• _Task data_:
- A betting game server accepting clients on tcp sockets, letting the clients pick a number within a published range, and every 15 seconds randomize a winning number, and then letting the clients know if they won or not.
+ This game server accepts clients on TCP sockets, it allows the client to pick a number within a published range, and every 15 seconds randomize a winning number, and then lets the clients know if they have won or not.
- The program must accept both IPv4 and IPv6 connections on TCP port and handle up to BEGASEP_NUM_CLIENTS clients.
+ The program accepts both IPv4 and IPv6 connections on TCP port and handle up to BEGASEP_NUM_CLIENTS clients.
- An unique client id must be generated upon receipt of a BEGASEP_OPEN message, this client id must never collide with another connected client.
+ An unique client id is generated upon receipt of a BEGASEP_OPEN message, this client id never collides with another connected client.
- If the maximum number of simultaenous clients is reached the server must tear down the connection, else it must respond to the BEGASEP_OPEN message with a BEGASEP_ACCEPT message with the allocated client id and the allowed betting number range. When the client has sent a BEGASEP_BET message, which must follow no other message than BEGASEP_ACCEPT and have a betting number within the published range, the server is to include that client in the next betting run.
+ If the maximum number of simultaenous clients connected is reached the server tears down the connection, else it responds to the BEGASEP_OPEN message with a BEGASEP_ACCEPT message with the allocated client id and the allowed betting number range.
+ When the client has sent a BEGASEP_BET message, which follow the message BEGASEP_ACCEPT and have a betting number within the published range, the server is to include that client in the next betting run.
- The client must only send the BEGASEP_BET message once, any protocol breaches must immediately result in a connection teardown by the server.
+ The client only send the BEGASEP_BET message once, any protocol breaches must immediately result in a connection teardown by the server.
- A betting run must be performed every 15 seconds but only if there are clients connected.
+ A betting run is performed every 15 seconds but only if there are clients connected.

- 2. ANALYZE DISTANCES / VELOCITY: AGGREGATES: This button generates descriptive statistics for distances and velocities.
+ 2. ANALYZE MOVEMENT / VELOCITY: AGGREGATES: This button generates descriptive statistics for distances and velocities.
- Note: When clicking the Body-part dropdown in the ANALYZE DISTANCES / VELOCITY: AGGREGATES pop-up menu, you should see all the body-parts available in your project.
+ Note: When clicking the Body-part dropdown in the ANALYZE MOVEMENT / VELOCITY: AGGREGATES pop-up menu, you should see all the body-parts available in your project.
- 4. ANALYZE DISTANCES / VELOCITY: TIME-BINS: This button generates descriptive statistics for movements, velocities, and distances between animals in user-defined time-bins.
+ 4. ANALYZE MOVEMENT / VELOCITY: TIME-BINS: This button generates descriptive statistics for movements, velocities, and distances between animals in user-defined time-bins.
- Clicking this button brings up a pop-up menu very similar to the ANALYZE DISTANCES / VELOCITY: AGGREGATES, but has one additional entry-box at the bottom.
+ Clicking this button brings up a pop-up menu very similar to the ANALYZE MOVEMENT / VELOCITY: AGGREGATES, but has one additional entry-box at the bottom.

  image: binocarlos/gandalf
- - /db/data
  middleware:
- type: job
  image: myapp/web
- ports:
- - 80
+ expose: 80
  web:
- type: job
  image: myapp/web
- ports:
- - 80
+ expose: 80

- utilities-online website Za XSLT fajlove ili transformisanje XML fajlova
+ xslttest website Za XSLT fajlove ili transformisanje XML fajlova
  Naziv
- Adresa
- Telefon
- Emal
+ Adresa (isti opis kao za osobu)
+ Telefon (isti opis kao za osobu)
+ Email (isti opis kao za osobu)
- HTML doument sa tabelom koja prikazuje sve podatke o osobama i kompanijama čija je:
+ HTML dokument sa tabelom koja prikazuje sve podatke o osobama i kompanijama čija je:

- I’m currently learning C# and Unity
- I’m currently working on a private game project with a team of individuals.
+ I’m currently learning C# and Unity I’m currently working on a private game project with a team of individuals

• _What to work on_: Go through the listing above and write out exactly the lines starting with the one holding "in the ANALYZE MOVEMENT" and running through the one holding "image: binocarlos/gandalf", ends included, and no others.

• _Solution_:
+ Note: When clicking the Body-part dropdown in the ANALYZE MOVEMENT / VELOCITY: AGGREGATES pop-up menu, you should see all the body-parts available in your project.
- 4. ANALYZE DISTANCES / VELOCITY: TIME-BINS: This button generates descriptive statistics for movements, velocities, and distances between animals in user-defined time-bins.
+ 4. ANALYZE MOVEMENT / VELOCITY: TIME-BINS: This button generates descriptive statistics for movements, velocities, and distances between animals in user-defined time-bins.
- Clicking this button brings up a pop-up menu very similar to the ANALYZE DISTANCES / VELOCITY: AGGREGATES, but has one additional entry-box at the bottom.
+ Clicking this button brings up a pop-up menu very similar to the ANALYZE MOVEMENT / VELOCITY: AGGREGATES, but has one additional entry-box at the bottom.

  image: binocarlos/gandalf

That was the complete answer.